Alessandro Perri, Associate of Houser Henry & Syron LLP, sat down with Lukas Kirstgen, Department Manager – Legal & Tax of Canadian German Chamber of Industry and Commerce Inc., to discuss their experiences in supporting foreign businesses as they build successful Canadian operations.


HHS: Why do people think Canada is a great place to start business?

Lukas Kirstgen (LK): I think there are several reasons why Canada is a great place to start a business. Canada is one of the ten largest economies in the world. The country itself has an incredible amount of natural resources, from fish and timber to minerals, gas and oil. It has always been a trading nation and with its proximity to the US market, and the CETA and NAFTA (USMCA) international trade agreements, trade between the US, Mexico and Europe is easier and more efficient to navigate. 

Alessandro Perri (AP): I agree. I think many foreign businesses see Canada as a safe place to do business. Compared to other countries, especially more recently, we are economically and politically stable.

Our government has also made doing business in Canada increasingly more attractive with competitive corporate tax rates, credits and incentives. But I think, what really sets us apart, is our highly skilled and educated workforce, especially in emerging markets, like information technology. Of course, we cannot forget our multicultural society and our highly rated quality of life.

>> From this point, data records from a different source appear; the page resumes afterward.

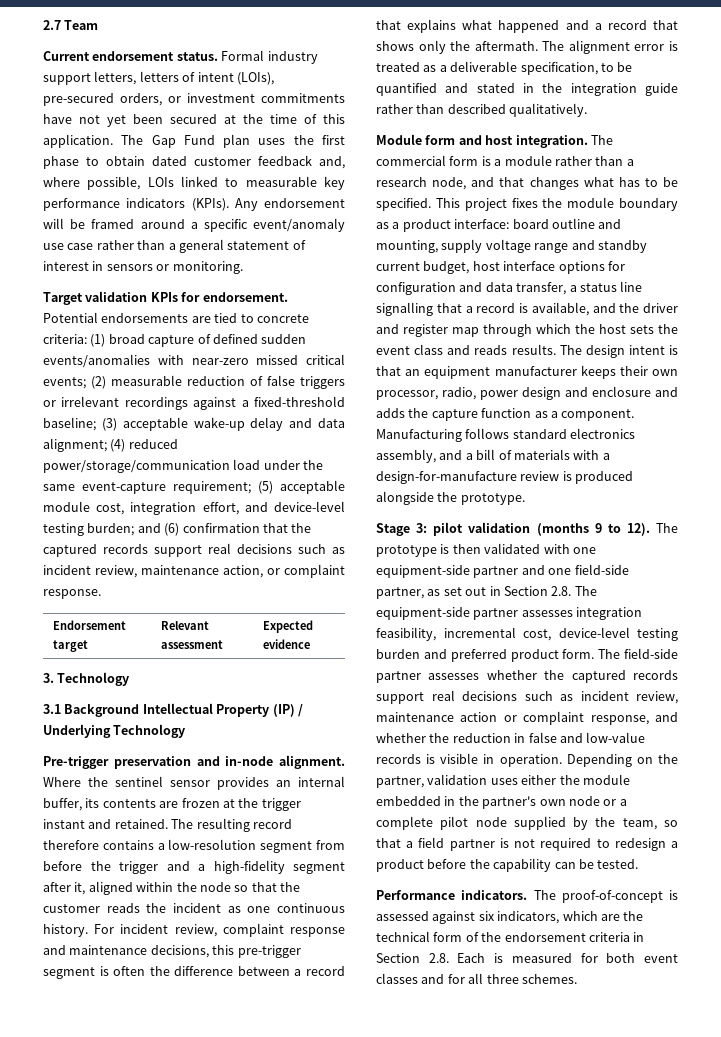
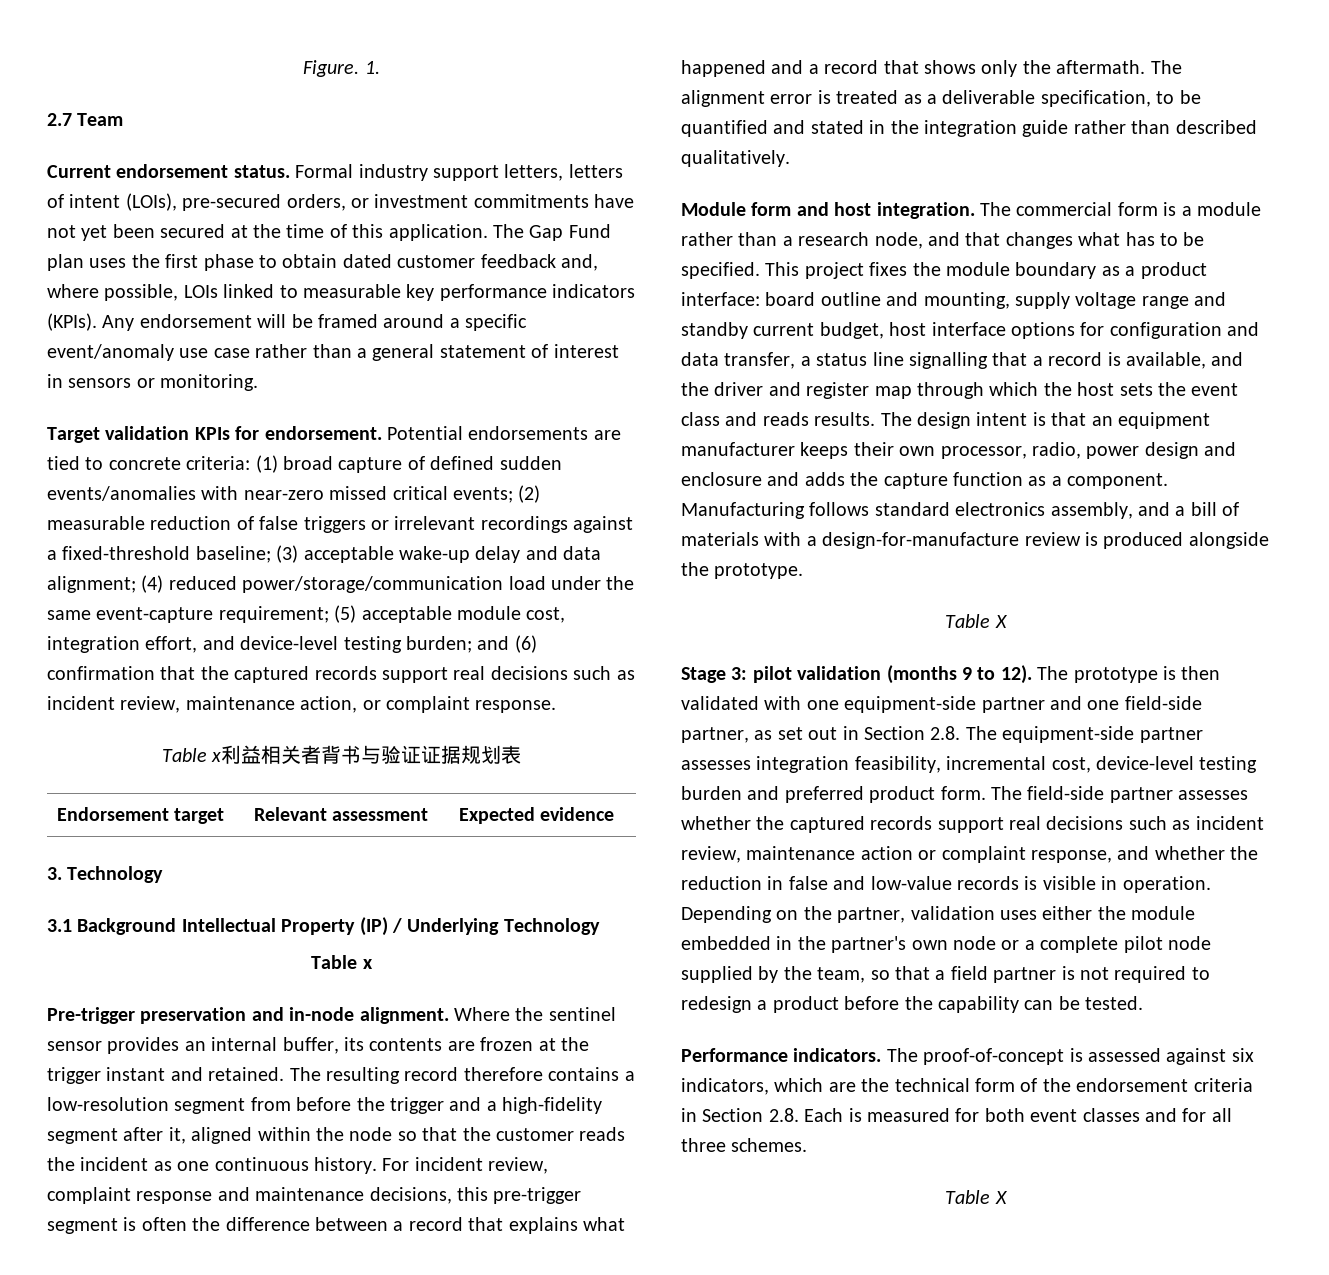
+ Figure. 1.
+ Table x利益相关者背书与验证证据规划表
  3.1 Background Intellectual Property (IP) / Underlying Technology
+ Table x
  Manufacturing follows standard electronics assembly, and a bill of materials with a design-for-manufacture review is produced alongside the prototype.
+ Table X
  The proof-of-concept is assessed against six indicators, which are the technical form of the endorsement criteria in Section 2.8. Each is measured for both event classes and for all three schemes.
+ Table X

LK: In addition to that, the process of starting a business in Canada is easy, compared to Germany, for example. The World Bank Group annually creates an Ease of Doing Business Index, where it compares procedures, time, cost, and minimum capital to open a new business. According to the Index, Canada ranks 3rd out of 190 countries – whereas Germany ranks 125th.[1]


HHS: What preparation and research do you suggest a company do before setting up operations in Canada? 

LK: We jokingly call it “homework”. Canada and Germany are especially different when it comes to the legal system. At a minimum, we recommend legal and tax support from the beginning. Build a knowledgeable and helpful team of advisors. Ideally you complement that with a market analysis. 

AP: After researching your market and building your team, we suggest creating an expansion plan.

Your plan should consider these key issues:

First, how are you going to expand into Canada? For example, are you going to partner with a Canadian distributor to help sell your product, purchase an already established Canadian company as a subsidiary to your parent company, or create a new Canadian subsidiary and start fresh?

Before choosing, work with your team of legal and tax advisors to determine what are the legal and tax consequences of each option.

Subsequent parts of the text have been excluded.